Bad Groups (max +1000)
Gives a bonus for avoiding groups that interfere with assays, or which are far from the compounds in the library. (Show highlights groups at issue.)

Molecular Weight (max +1000)
Keeps the ligand a reasonable size.

Synthetic Accessibility (max +1000)
Keeps the ligand from going too far from the compounds in the library. (Show highlights parts of the molecule at issue.)

[jeff101]

Can we load solutions from previous CACHE puzzles into 2225? I tried some from 2222 without success.

[HuubR]

The Description above says: "The hydrogen bond objectives have been removed, but the influence of all hydrogen bonds have been increased." My understanding is, that a sort of "hydrogen bond bonus" has been added into the score. Is that correct?

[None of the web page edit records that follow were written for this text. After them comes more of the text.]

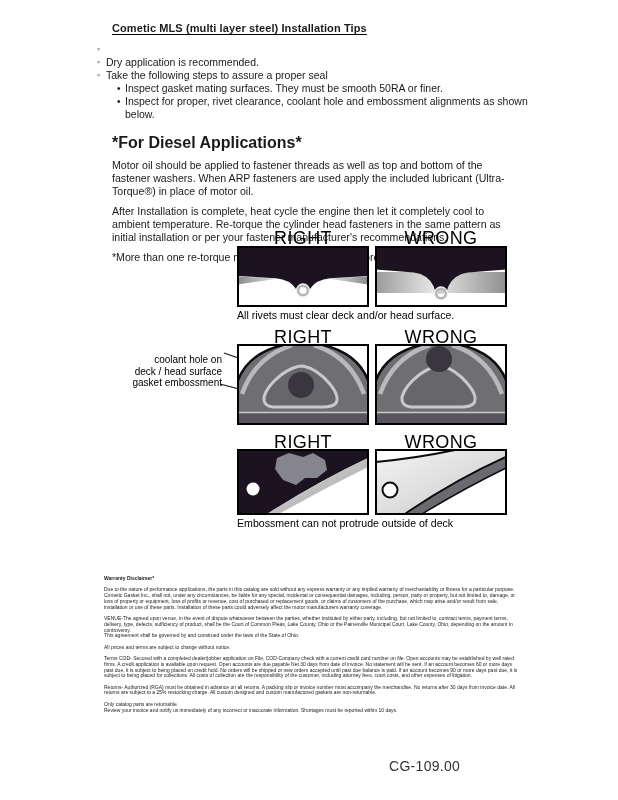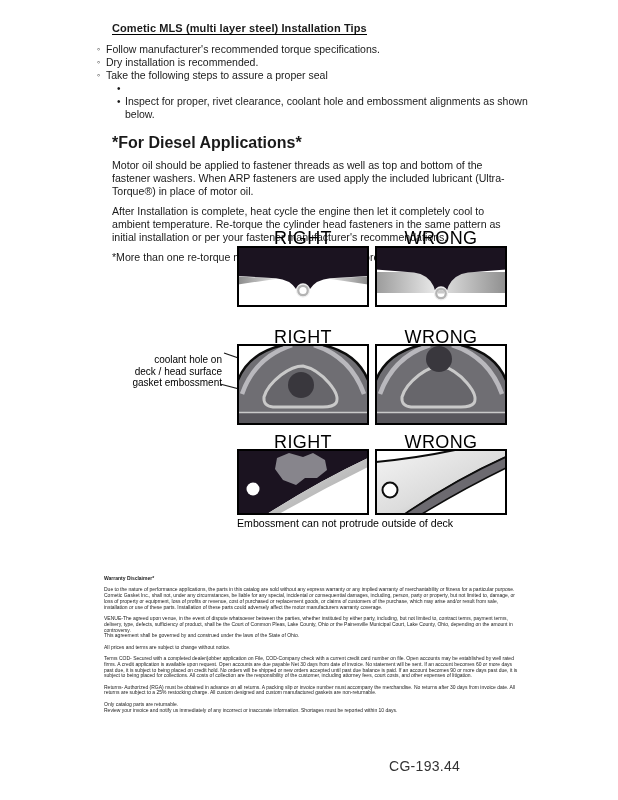--- a/index.html
+++ b/index.html
@@ -39,32 +39,32 @@
 <body>
 
 <div class="page">
 
   <div class="content">
     <span class="title">Cometic MLS (multi layer steel) Installation Tips</span>
 
     <div class="tips">
       <div class="bullet">
         <span class="marker">◦</span>
-        <span>Follow manufacturer's recommended torque specifications.</span>
       </div>
       <div class="bullet">
         <span class="marker">◦</span>
-        <span>Dry installation is recommended.</span>
+        <span>Dry application is recommended.</span>
       </div>
       <div class="bullet">
         <span class="marker">◦</span>
         <span>Take the following steps to assure a proper seal</span>
       </div>
       <div class="bullet sub">
         <span class="marker dot">•</span>
+        <span>Inspect gasket mating surfaces.  They must be smooth 50RA or finer.</span>
       </div>
       <div class="bullet sub">
         <span class="marker dot">•</span>
         <span>Inspect for proper, rivet clearance, coolant hole and embossment alignments as shown below.</span>
       </div>
     </div>
 
     <div class="diesel">
       <div class="diesel-heading">*For Diesel Applications*</div>
       <p>Motor oil should be applied to fastener threads as well as top and bottom of the fastener washers. When ARP fasteners are used apply the included lubricant (Ultra-Torque®) in place of motor oil.</p>
@@ -106,20 +106,21 @@
     </defs>
     <rect x="0" y="0" width="132" height="61" fill="#ffffff"></rect>
     <rect x="1" y="26" width="130" height="21" fill="url(#band1)"></rect>
     <path d="M1,1 H131 V23.5 L93,26.5 Q79,28.5 73.5,40 Q70,52 66,52 Q62,52 58.5,40 Q53,28.5 39,26.5 L1,23.5 Z" fill="#1b1320"></path>
     <circle cx="66" cy="47.5" r="6.5" fill="#b3b3b3" stroke="#f0f0f0" stroke-width="1.3"></circle>
     <circle cx="66" cy="47.5" r="3.6" fill="#ffffff"></circle>
     <path d="M62.4,47.5 a3.6,3.6 0 0 1 7.2,0 Z" fill="#c9c9c9"></path>
     <rect x="1" y="1" width="130" height="59" fill="none" stroke="#000" stroke-width="2"></rect>
   </svg>
 
+  <div class="caption" style="left:237px;top:309px;">All rivets must clear deck and/or head surface.</div>
 
   <div class="dg-header" style="left:237px;top:327px;">RIGHT</div>
   <div class="dg-header" style="left:375px;top:327px;">WRONG</div>
 
   <div class="dg-label" style="left:120px;top:354px;width:102px;">
     <div>coolant hole on</div>
     <div>deck / head surface</div>
   </div>
   <div class="dg-label" style="left:100px;top:377px;width:122px;">gasket embossment</div>
 
@@ -201,15 +202,15 @@
     <p>Due to the nature of performance applications, the parts in this catalog are sold without any express warranty or any implied warranty of merchantability or fitness for a particular purpose.  Cometic Gasket Inc., shall not, under any circumstances, be liable for any special, incidental or consequential damages, including, person, party or property, but not limited to, damage, or loss of property or equipment, loss of profits or revenue, cost of purchased or replacement goods, or claims of customers of the purchase, which may arise and/or result from sale, installation or use of these parts.  Installation of these parts could adversely affect the motor manufacturers warranty coverage.</p>
     <p class="tight">VENUE-The agreed upon venue, in the event of dispute whatsoever between the parties, whether instituted by either party, including, but not limited to, contract terms, payment terms, delivery, type, defects, sufficiency of product, shall be the Court of Common Pleas, Lake County, Ohio or the Painesville Municipal Court, Lake County, Ohio, depending on the amount in controversy.</p>
     <p>This agreement shall be governed by and construed under the laws of the State of Ohio.</p>
     <p>All prices and terms are subject to change without notice.</p>
     <p>Terms COD- Secured with a completed dealer/jobber application on File, COD-Company check with a current credit card number on file.  Open accounts may be established by well rated firms.  A credit application is available upon request.  Open accounts are due payable Net 30 days from date of invoice.  No statement will be sent.  If an account becomes 60 or more days past due, it is subject to being placed on credit hold.  No orders will be shipped or new orders accepted until past due balance is paid.  If an account becomes 90 or more days past due, it is subject to being placed for collections.  All costs of collection are the responsibility of the customer, including attorney fees, court costs, and other expenses of litigation.</p>
     <p>Returns- Authorized (RGA) must be obtained in advance on all returns.  A packing slip or invoice number must accompany the merchandise.  No returns after 30 days from invoice date.  All returns are subject to a 25% restocking charge.  All custom designed and custom manufactured gaskets are non-returnable.</p>
     <p class="tight">Only catalog parts are returnable.</p>
     <p>Review your invoice and notify us immediately of any incorrect or inaccurate information.  Shortages must be reported within 10 days.</p>
   </div>
 
-  <div class="docnum">CG-193.44</div>
+  <div class="docnum">CG-109.00</div>
 
 </div>
 
 </body></html>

Does this apply to all  hydrogen bonds made by the Ligand?
Or is there still a preference for making bonds to the donors and acceptors that were highlighted by the objectives in Puzzle 2222 (the flashing ones shown below), and not to others (like the sidechains in the foreground)?

[rmoretti]

@jeff101 For this last puzzle we're hoping to increase diversity, so the loading has been turned off.

@HuubR Correct. The influence of hydrogen bonds has been increased in the underlying (pre-objective) score. This increase should apply equally to all ligand hydrogen bonds, not just those residues of the previous round.